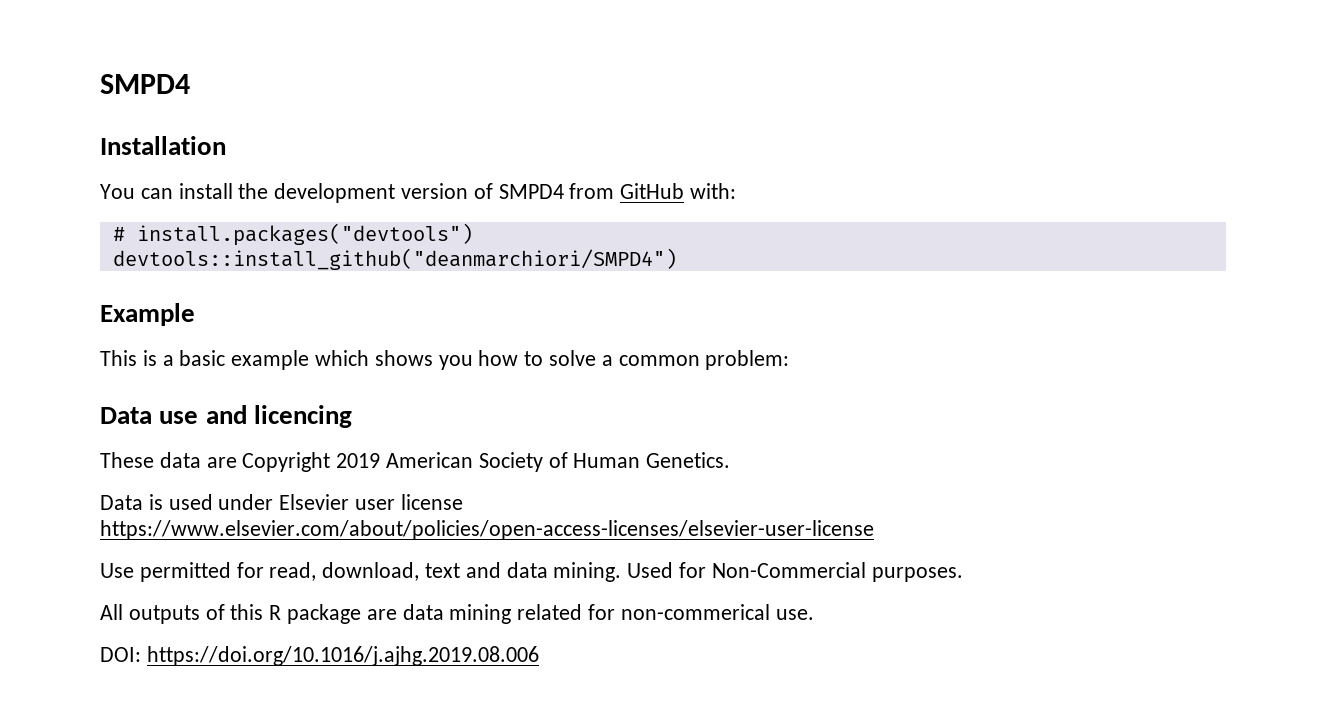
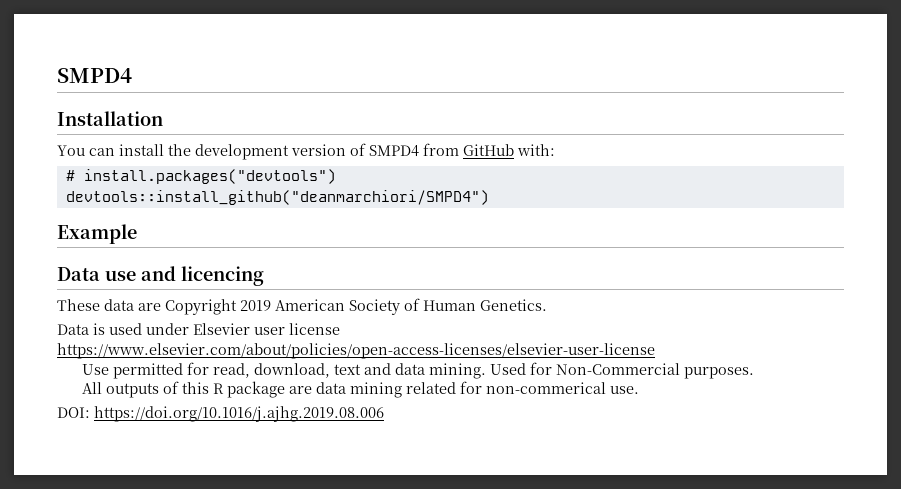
- This is a basic example which shows you how to solve a common problem:

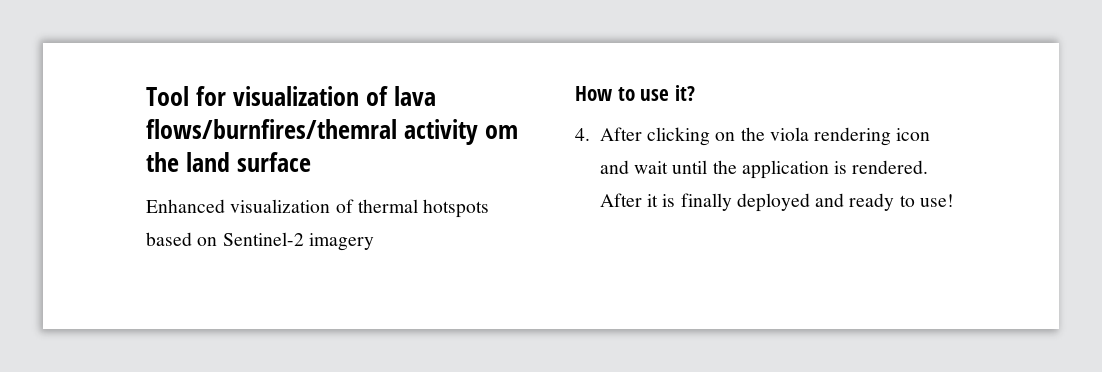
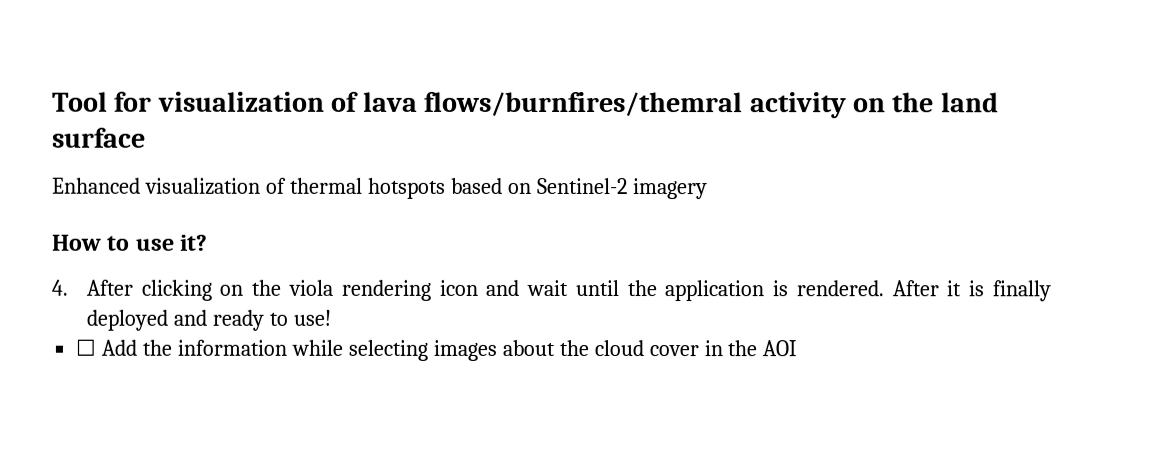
- Tool for visualization of lava flows/burnfires/themral activity om the land surface
+ Tool for visualization of lava flows/burnfires/themral activity on the land surface
+ ☐ Add the information while selecting images about the cloud cover in the AOI

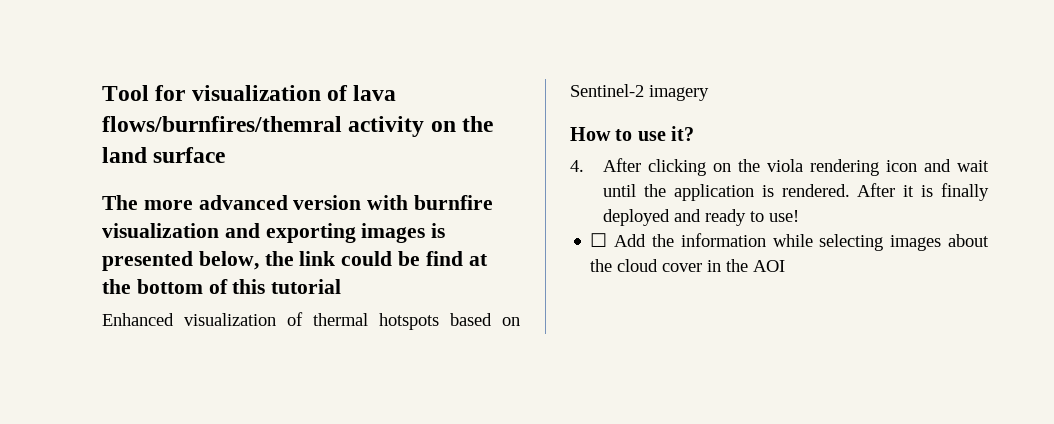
+ The more advanced version with burnfire visualization and exporting images is presented below, the link could be find at the bottom of this tutorial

+===+

_WHAT THE TASK ASKS_
All that should be returned is the run of lines from the start of the entries above to the line bearing "cover in the AOI", each exact, with pictures omitted.

_RESULT BELOW_
- This is a basic example which shows you how to solve a common problem:

- Tool for visualization of lava flows/burnfires/themral activity om the land surface
+ Tool for visualization of lava flows/burnfires/themral activity on the land surface
+ ☐ Add the information while selecting images about the cloud cover in the AOI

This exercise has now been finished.